His pieces tell us about *Massoud*, the "Lionel Messi of the Syrian
revolution," a 17-year-old schoolboy from one of the poorest Damascene
cantons. Massoud, a top-scorer of his neighbourhood's football club,
participated in demonstrations wearing Messi's shirt for FC Barcelona.
Taking advantage of his Messi-like speed and diminutive size, he raised the
revolutionary flag and freedom signs on rooftops, scrawled anti-regime
graffiti, and constantly dodged the security forces. Massoud was arrested
from his classroom and, for two months, tortured while in custody. After
his release, he joined the Free Syrian Army.
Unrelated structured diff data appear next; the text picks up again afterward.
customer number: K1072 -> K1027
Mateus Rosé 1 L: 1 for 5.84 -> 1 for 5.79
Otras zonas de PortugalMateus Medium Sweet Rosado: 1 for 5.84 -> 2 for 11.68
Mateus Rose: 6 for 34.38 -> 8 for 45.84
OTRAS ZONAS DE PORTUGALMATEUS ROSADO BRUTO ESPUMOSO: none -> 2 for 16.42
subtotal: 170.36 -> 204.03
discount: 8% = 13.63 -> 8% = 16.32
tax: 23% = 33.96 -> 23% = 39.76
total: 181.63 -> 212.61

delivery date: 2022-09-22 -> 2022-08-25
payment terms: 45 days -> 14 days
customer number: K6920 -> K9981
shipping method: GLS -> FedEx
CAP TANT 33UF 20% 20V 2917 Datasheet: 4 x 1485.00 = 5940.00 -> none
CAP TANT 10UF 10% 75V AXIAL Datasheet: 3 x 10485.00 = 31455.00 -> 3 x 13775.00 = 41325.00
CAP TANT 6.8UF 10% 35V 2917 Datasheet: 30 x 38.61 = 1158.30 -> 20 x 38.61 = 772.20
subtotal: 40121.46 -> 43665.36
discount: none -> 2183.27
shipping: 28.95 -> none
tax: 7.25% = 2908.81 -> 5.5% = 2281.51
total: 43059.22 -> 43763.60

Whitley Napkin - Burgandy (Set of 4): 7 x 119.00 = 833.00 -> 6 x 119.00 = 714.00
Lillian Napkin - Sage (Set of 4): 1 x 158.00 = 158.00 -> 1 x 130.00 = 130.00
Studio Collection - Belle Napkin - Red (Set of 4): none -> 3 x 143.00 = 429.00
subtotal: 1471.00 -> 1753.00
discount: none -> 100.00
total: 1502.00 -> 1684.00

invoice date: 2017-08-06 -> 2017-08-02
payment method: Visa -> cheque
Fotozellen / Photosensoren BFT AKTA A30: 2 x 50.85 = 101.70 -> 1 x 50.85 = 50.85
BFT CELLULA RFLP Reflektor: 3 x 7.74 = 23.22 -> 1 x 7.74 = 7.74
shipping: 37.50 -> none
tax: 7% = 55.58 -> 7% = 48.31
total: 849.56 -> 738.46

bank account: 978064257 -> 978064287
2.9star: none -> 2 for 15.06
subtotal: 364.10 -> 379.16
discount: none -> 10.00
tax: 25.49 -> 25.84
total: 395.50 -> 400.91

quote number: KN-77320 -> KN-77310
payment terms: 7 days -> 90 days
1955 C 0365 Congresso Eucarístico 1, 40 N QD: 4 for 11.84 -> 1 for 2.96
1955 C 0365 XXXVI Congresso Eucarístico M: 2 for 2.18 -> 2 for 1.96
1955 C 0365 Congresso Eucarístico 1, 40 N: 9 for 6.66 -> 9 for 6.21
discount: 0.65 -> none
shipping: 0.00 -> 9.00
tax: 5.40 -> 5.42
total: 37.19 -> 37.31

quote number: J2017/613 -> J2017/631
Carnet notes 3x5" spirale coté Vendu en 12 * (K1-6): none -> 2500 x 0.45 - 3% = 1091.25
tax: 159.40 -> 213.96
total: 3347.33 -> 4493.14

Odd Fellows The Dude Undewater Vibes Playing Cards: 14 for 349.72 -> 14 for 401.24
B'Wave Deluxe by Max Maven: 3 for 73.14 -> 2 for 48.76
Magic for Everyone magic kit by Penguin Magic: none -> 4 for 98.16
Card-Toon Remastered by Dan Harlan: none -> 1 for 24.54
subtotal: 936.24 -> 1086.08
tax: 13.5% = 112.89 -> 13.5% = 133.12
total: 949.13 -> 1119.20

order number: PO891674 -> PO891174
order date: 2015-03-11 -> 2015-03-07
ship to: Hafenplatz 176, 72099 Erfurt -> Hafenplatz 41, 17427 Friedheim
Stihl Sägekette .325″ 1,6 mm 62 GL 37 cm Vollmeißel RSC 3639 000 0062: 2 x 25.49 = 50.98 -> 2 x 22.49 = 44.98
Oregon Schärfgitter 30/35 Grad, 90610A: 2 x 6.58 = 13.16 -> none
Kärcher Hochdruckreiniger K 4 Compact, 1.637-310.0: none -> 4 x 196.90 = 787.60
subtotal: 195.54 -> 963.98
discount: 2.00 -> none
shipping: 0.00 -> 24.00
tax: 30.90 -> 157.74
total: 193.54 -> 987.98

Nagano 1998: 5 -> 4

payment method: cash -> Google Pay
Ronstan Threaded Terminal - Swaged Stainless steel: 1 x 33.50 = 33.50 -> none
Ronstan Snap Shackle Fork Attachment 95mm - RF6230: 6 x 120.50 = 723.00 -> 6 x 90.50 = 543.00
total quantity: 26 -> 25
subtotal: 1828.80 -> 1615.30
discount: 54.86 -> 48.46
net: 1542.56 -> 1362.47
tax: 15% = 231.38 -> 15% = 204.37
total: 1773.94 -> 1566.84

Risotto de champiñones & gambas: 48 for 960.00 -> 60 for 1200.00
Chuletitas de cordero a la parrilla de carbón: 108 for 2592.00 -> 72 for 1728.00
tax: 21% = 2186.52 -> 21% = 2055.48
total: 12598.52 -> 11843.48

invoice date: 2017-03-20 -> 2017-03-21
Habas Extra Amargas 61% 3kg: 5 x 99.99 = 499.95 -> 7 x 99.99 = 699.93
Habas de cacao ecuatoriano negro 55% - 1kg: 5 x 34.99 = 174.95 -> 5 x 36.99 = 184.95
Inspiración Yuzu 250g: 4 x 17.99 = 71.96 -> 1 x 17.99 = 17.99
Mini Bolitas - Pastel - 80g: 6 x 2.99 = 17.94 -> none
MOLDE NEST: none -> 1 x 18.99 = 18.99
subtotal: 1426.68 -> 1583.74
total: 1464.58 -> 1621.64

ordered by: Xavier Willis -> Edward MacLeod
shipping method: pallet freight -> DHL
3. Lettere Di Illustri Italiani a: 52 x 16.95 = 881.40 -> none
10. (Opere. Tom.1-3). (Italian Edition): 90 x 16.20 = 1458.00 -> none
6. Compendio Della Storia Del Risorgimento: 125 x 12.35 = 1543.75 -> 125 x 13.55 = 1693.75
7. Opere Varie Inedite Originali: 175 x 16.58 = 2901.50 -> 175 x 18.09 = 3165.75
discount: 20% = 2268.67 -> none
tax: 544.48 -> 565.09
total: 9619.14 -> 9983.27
Jihad also tells us about *Umm Haytham*, as one of thousands of Syrian
women tirelessly going to jails and security branches to look for the
whereabouts of their detained and forcibly disappeared sons, brothers,
husbands and loved ones. They travel every day under shelling and despite
checkpoints, in scorching sun and heavy rain, and put up with insulting
remarks of police officers and soldiers. And they remain steadfast, buoyed
with hope.

He tells us about revolutionary *women from socially-conservative and
patriarchal communities*. Despite their frontline role in the uprising,
those women are viewed with repugnance by the self-styled "feminists" and
bourgeois "leftists" who claim to promote women's rights while not being
able to see beyond a woman's veil and looks.

He tells us about *Adnan*, an Alawite soldier from the Latakia Mountains
who served in Assad's army but vehemently supported the uprising. Unable to
defect, he was ultimately killed in battle, prompting his bereaved mother
to murmur helplessly: "Their sons are in mansions while our sons go to
graves."

In addition, Jihad explores the social, economic and political roots of the
Syrian uprising and its evolution into an asymmetrical militarised civil
conflict, elegantly discussing the sectarian demographics and the
gluttonous neo-liberalism that characterises Assad's ostensibly secular and
socialist Syria.

Issues concerning social justice, class struggle, and critique of the urban
bourgeoisie were focal points of Jihad's articles, coupled with themes of
civil and political liberties and the struggle against tyranny.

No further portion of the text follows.